# Problem with the Recover Edges plugin in LR4.4



## Bryan Conner (Apr 29, 2013)

I posted this info on the Photoshop site to report possible bugs etc.  Maybe someone here has experience etc with this problem.  When I run the Recover Edges plugin from LR4.4, the plugin gives a message "an internal error has occurred:?.0: attempt to compare nil with number".  The plugin does create a new dng file with the recovered edges and does indeed add it to the library.  But, the plugin hangs and will not close automatically.  I must click on the x in the progress bar to close the plugin.  The progress bar shows that no progress has been made at all.  The plugin functions perfectly in LR5 Beta.  So, no problem when I find myself in the situation that dictates that I absolutely must have the extra 6 pixels on my images....

Does this problem exist with anyone else, or is it only in my little world? :crazy:   Just curious.


----------



## Victoria Bampton (Apr 29, 2013)

Do you get the same with a clean test catalog Bryan?


----------



## Bryan Conner (Apr 30, 2013)

Victoria Bampton said:


> Do you get the same with a clean test catalog Bryan?

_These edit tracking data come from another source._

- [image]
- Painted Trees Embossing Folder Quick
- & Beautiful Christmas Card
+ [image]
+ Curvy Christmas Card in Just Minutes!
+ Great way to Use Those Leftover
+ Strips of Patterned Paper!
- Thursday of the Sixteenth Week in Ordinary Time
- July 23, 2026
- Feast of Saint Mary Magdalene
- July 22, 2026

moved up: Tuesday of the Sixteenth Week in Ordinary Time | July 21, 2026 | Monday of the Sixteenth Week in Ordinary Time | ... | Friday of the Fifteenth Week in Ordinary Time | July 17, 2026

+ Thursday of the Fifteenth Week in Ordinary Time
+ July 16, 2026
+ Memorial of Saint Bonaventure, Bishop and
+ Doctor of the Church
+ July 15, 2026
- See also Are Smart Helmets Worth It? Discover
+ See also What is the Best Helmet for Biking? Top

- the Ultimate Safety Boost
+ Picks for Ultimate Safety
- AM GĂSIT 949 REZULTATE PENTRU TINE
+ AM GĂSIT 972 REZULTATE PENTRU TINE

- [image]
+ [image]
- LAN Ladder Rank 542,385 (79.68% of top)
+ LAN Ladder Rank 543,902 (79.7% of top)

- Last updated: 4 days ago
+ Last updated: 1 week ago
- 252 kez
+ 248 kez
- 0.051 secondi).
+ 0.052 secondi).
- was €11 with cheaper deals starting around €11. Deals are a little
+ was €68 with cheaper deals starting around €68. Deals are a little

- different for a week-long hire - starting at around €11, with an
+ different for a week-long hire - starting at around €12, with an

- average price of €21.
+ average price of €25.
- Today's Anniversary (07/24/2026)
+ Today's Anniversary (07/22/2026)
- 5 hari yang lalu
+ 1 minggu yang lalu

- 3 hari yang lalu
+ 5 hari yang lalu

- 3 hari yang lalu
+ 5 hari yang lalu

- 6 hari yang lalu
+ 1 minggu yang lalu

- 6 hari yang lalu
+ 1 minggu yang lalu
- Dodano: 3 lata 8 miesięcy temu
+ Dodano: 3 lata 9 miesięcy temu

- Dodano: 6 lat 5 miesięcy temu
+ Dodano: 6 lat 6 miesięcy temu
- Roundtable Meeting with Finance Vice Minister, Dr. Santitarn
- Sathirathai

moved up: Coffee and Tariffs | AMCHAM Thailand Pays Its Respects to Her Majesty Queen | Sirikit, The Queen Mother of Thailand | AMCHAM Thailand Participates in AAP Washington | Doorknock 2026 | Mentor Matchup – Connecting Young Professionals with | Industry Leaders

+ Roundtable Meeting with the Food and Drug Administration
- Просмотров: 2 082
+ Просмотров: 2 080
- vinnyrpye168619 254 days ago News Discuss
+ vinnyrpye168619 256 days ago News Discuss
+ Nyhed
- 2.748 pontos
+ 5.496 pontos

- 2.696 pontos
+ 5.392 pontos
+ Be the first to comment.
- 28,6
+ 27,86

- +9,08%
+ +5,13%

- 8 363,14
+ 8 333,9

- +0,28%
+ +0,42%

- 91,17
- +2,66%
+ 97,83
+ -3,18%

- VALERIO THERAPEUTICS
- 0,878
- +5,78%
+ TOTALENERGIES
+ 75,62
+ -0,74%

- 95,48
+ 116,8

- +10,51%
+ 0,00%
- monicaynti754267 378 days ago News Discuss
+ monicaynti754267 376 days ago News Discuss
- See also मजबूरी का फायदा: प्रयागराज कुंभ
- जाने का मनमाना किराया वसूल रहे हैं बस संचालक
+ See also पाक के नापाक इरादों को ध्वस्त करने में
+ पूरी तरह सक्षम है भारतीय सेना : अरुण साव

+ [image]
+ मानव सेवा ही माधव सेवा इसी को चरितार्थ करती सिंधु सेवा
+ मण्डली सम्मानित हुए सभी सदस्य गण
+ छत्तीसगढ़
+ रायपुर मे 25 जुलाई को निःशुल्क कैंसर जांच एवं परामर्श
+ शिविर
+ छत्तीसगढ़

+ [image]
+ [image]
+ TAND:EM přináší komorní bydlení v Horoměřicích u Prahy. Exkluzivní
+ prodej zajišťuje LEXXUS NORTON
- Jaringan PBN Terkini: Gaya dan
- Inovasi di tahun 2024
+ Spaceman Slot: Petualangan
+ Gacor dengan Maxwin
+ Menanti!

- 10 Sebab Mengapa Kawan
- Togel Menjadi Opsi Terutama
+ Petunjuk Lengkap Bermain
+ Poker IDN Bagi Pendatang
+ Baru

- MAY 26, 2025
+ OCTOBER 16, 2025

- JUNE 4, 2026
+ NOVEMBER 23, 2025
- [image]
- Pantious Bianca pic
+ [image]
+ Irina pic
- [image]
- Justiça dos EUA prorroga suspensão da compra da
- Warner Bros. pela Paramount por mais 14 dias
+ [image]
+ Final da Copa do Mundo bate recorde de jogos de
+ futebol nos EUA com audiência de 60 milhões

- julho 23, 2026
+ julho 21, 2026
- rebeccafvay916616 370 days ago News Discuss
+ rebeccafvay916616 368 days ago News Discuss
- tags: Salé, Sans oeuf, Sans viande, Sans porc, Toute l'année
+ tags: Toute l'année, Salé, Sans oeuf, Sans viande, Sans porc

I created a new catalog, and it works perfectly.  What does this mean in regards to my existing catalog?


----------



## Victoria Bampton (Apr 30, 2013)

Hmmmmm, ok, great.  I'm not 100% sure what that means for your catalog as it's a rather non-descript error!  Do you use any other plug-ins?  What about Publish Services?


----------



## Bryan Conner (May 1, 2013)

I use the Flickr plugin in publish services.    I do occasionally use a few plug-ins.  Is there something I should check concerning plug-ins?  I am only curious about this.  At this late of a date in the product cycle and the fact that I almost never use the Recover Edges plug-in (only when I am playing) does not make it necessary for me to investigate or solve.  But, if the information would be helpful to others in any way, I do not mind.


----------



## Victoria Bampton (May 1, 2013)

I was wondering about trying an Export as Catalog to see if you get the same error, but that wouldn't transfer your Flickr collections. If you're happy and it's a rarity, I wouldn't worry about it.


----------



## Bryan Conner (May 1, 2013)

No, it is not a worry at all.  It is only a curiosity.  Maybe if someone else reports the same behavior, and they just have to have the extra pixels...then we can pursue the matter.


----------